Flame Refluxing: An Environment-friendly Alternative to Waste Incineration by Open Pit Burning

Kemal S. Arsava, Shijin P. Kozhumal, Ali S. Rangwala
Worcester Polytechnic Institute, Massachusetts, United States

Keywords: Pit burn, thermally conductive nonflammable objects, enhanced heat transfer, low emission, waste management

Controlled burning of the waste in the pit is a promising approach for quick clean up given that techniques such as bioremediation are slow and necessitate transporting the waste to a fixed land-based treatment facility which is impractical in remote locations.
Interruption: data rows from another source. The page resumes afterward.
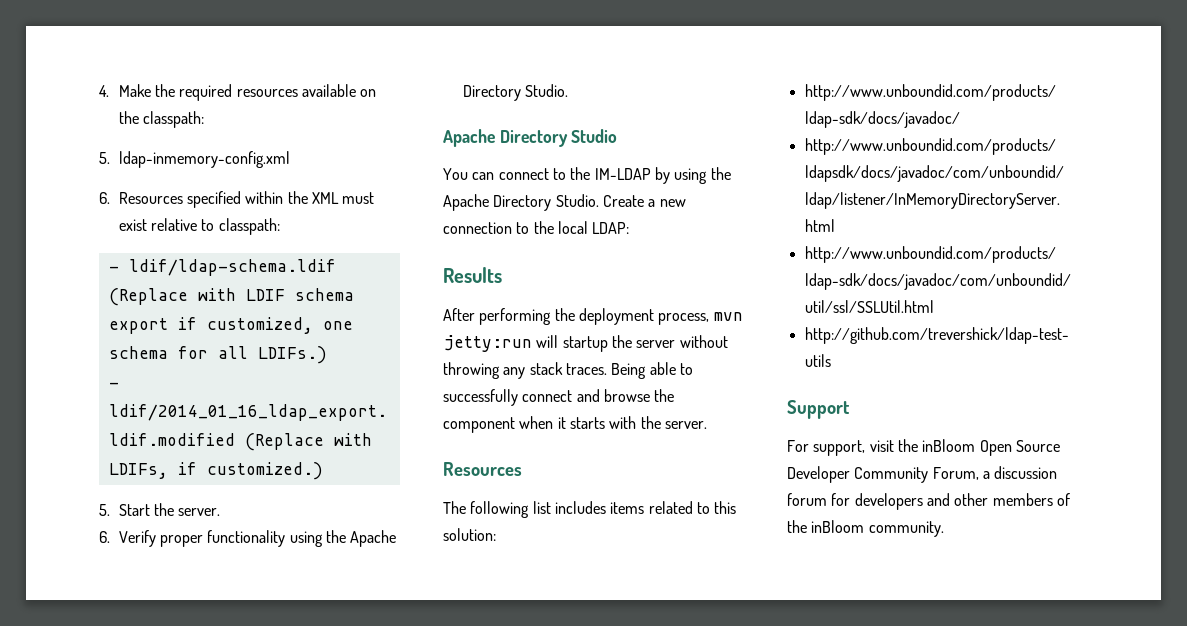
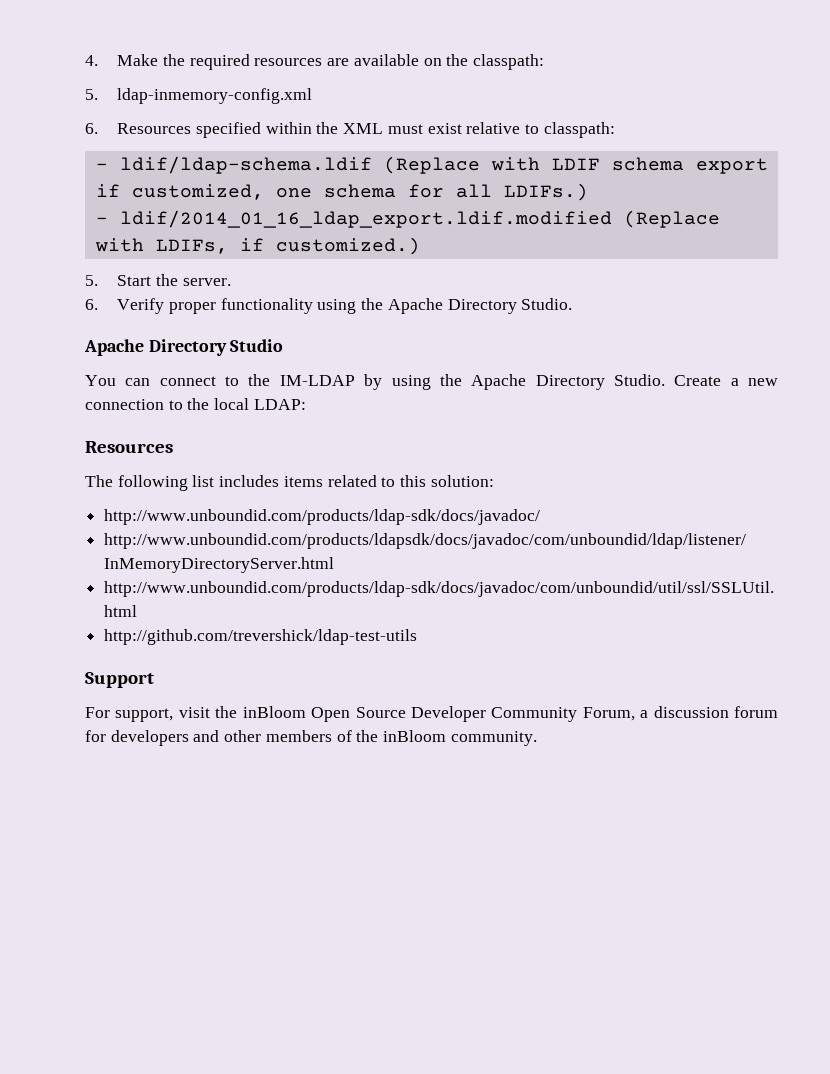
(298, 93) none -> [327,58,350,66] are
[443,267,502,283] [443,308,743,325] [443,335,728,352] [443,362,693,379] [443,389,675,406] [443,416,707,433] // Results // After performing the deployment process, mvn jetty:run will startup the server without throwing any stack traces. Being able to successfully connect and browse the component when it starts with the server. -> (306, 404) none

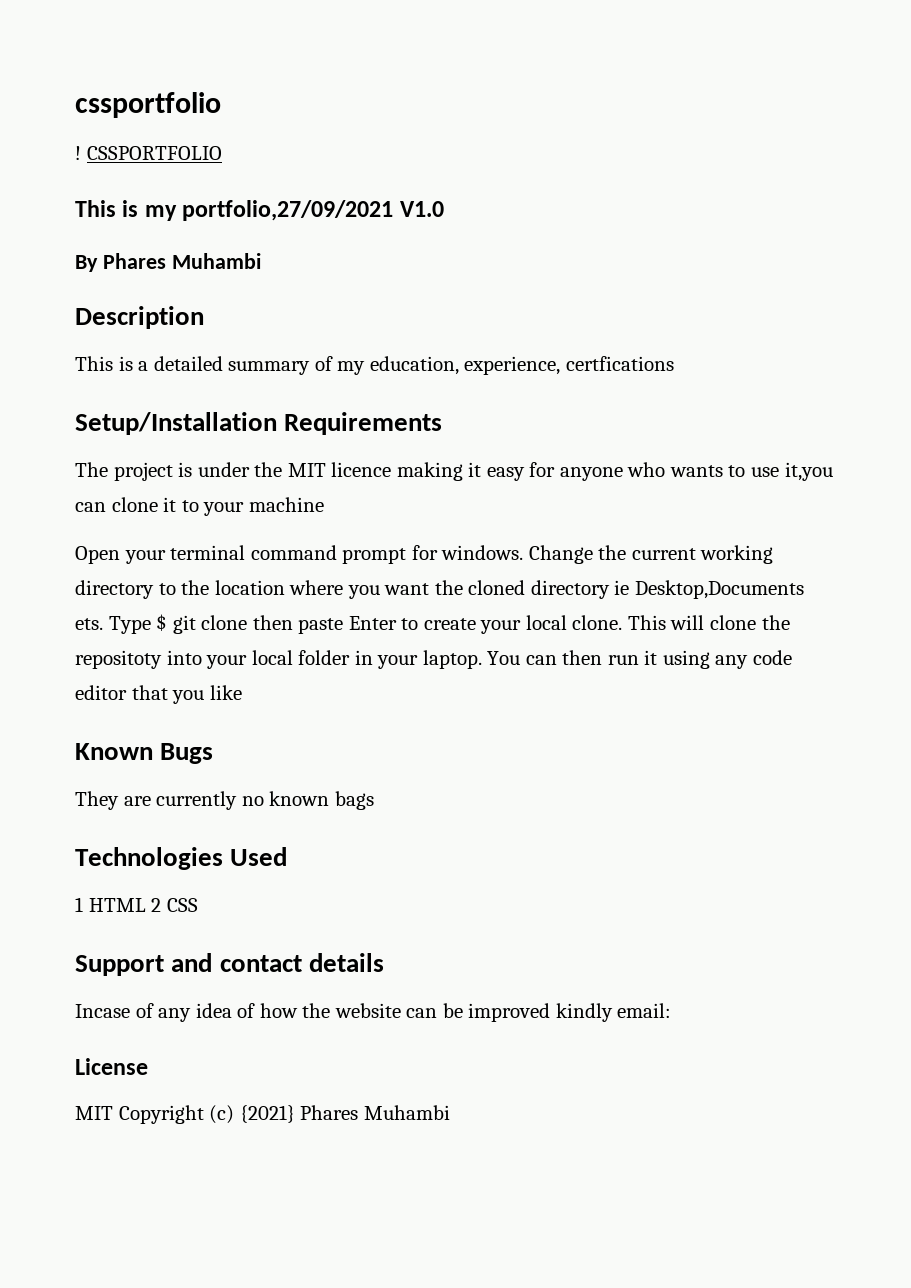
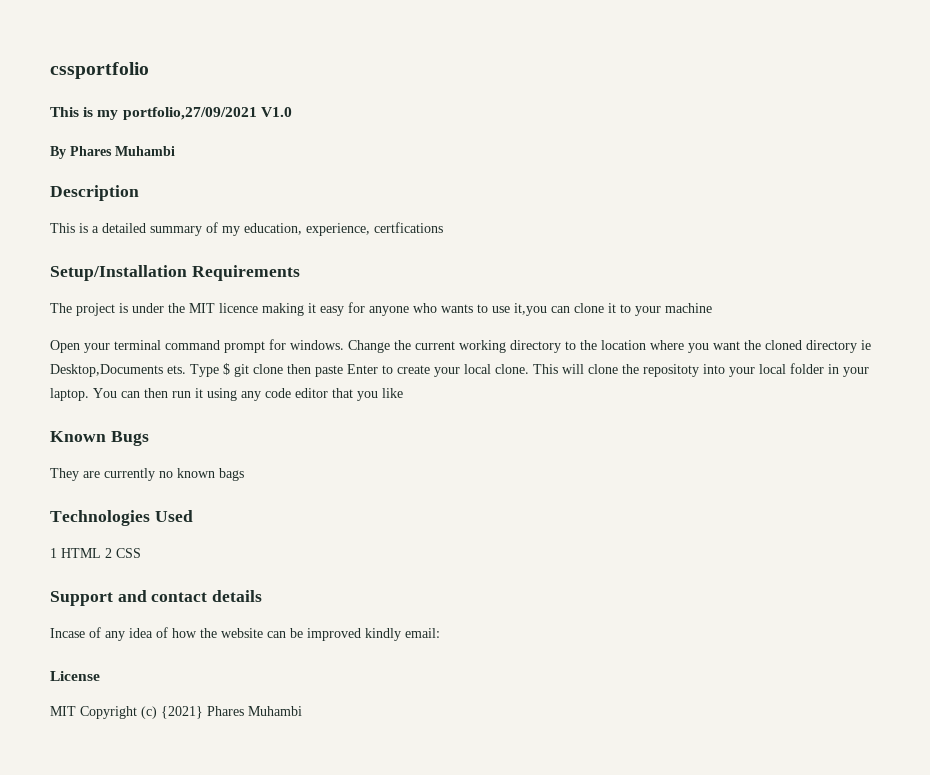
[75,146,222,160] // ! CSSPORTFOLIO -> (149, 70) none

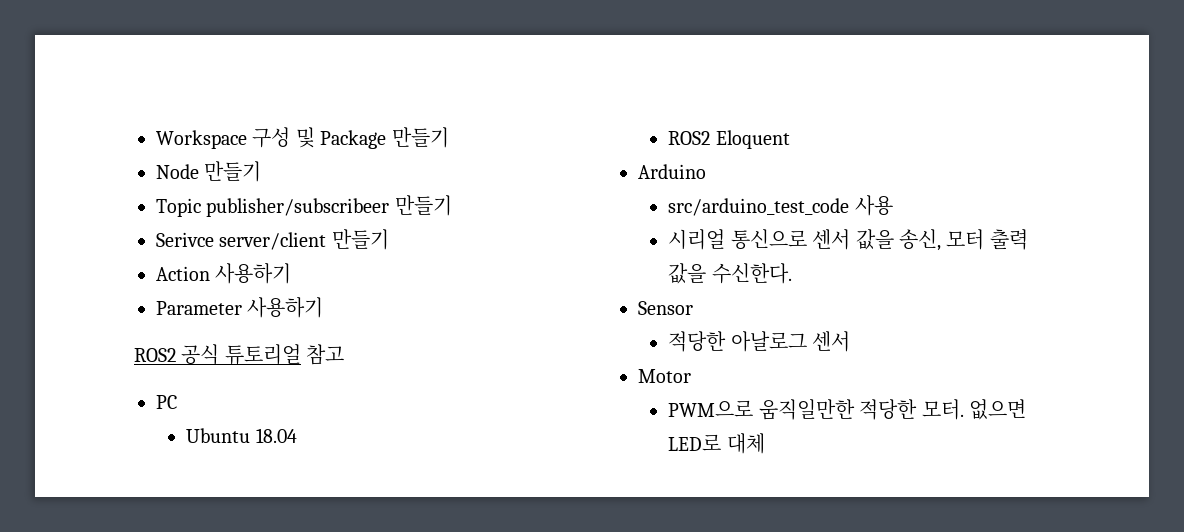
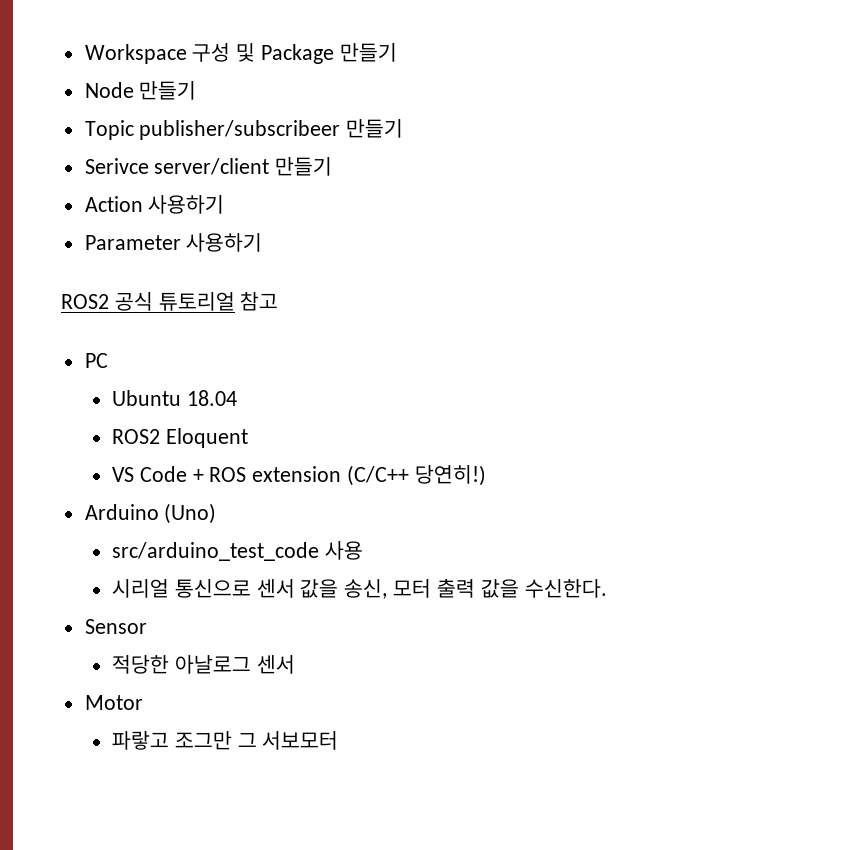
(790, 139) none -> [112,465,486,486] // VS Code + ROS extension (C/C++ 당연히!)
(706, 171) none -> [164,503,217,524] (Uno)
[668,399,1026,420] [668,433,765,454] PWM으로 움직일만한 적당한 모터. 없으면 LED로 대체 -> [112,731,339,750] 파랗고 조그만 그 서보모터

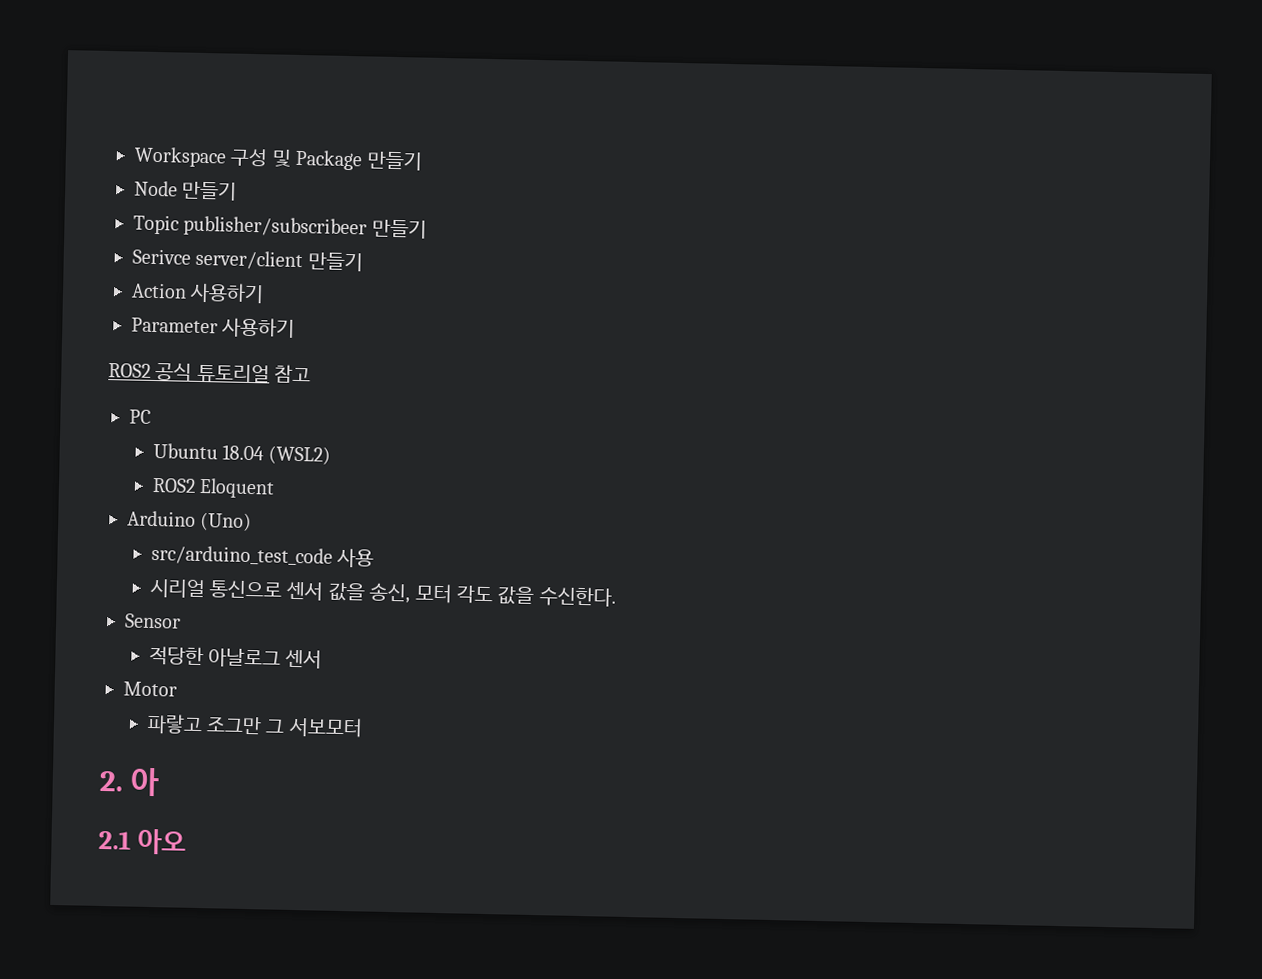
(237, 398) none -> [268,445,332,465] (WSL2)
[112,465,486,486] // VS Code + ROS extension (C/C++ 당연히!) -> (275, 488) none
[436,578,475,598] 출력 -> [455,585,493,605] 각도
(339, 740) none -> [99,767,161,797] [98,828,187,855] // 2. 아 // 2.1 아오

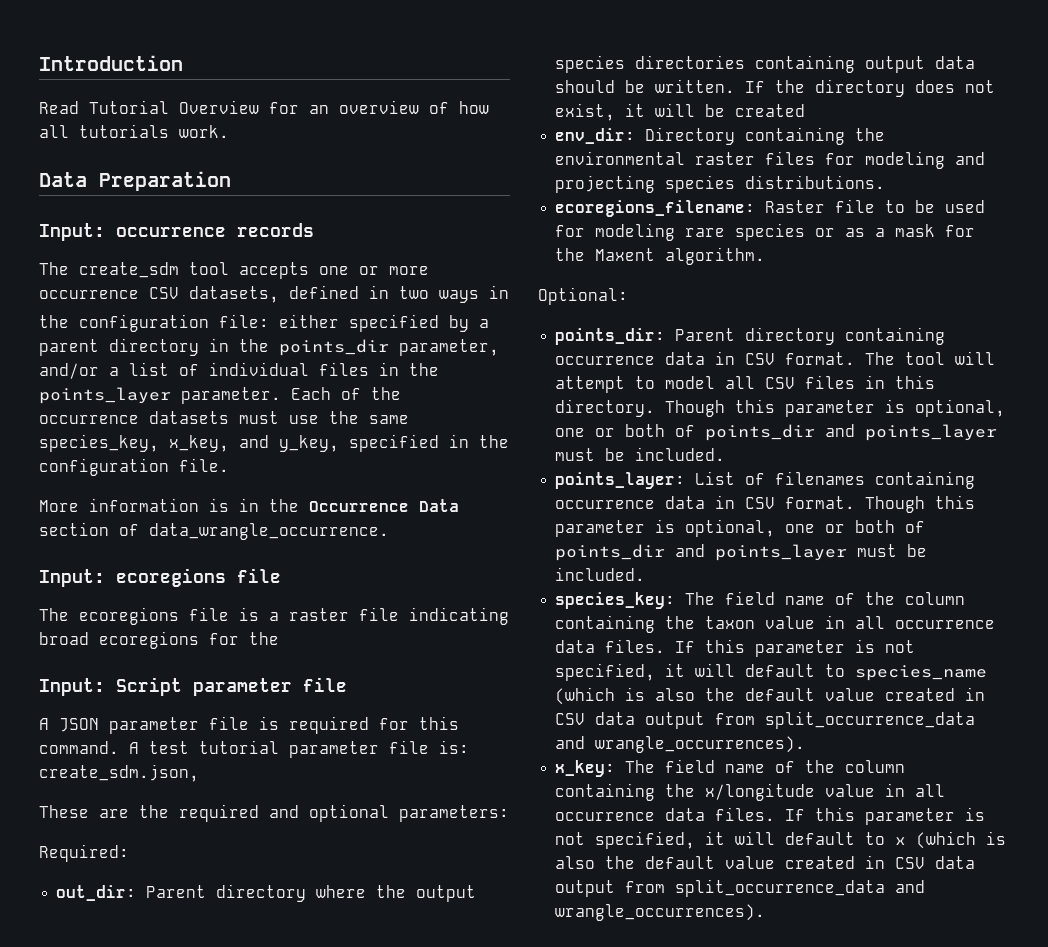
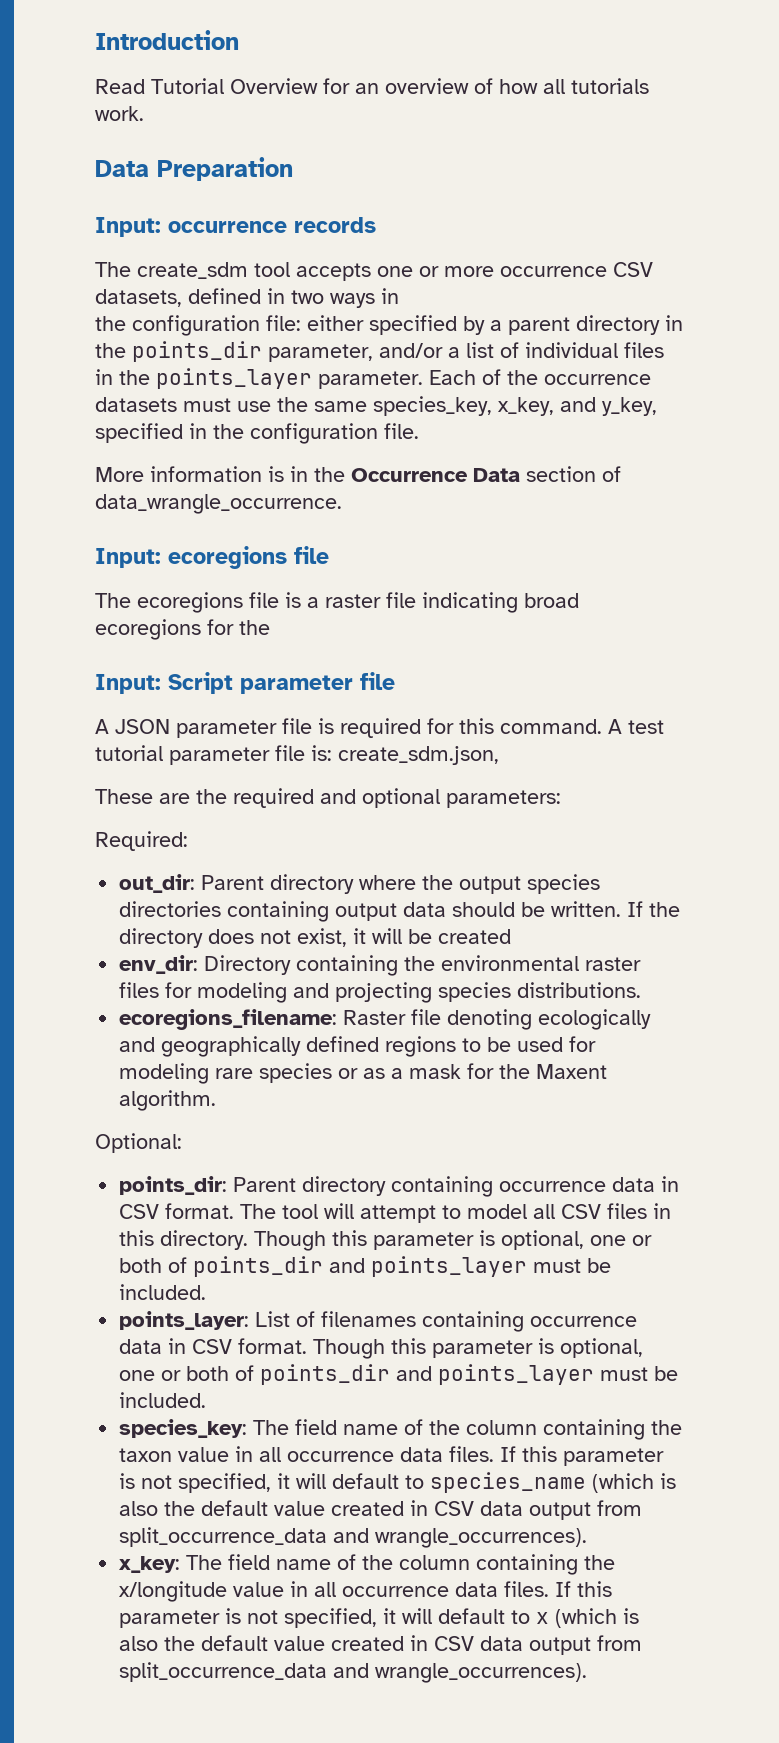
(876, 206) none -> [447,1009,652,1030] [119,1036,457,1057] denoting ecologically and geographically defined regions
This motivates us to apply the patented flame refluxing technology, utilizing the noncombustible and conductive immersed objects to enhance the heat transfer from the flame back to the fuel (waste), in pit burns to achieve higher burning efficiency. The working principle is based on the rapid heat-up of the flame-exposed upper section. Consequent conduction of heat to the waste through the lower portion in the fuel bed significantly increases waste incineration rate. The efficiency of the proposed approach was demonstrated in a Bureau of Safety and Environmental Enforcement study (Project #1049), where a ten-fold increase in mass burning rate was experimentally observed by placing metal rods inside a pool fire. The scientifically designed burn pits, promoting partial premixing, will further improve the burning efficiency. The proposed solution is easy to use, store, transport, deploy, and reuse. Finding methods to recover the energy from the waste combustion and provide electricity for basic needs, is the next step.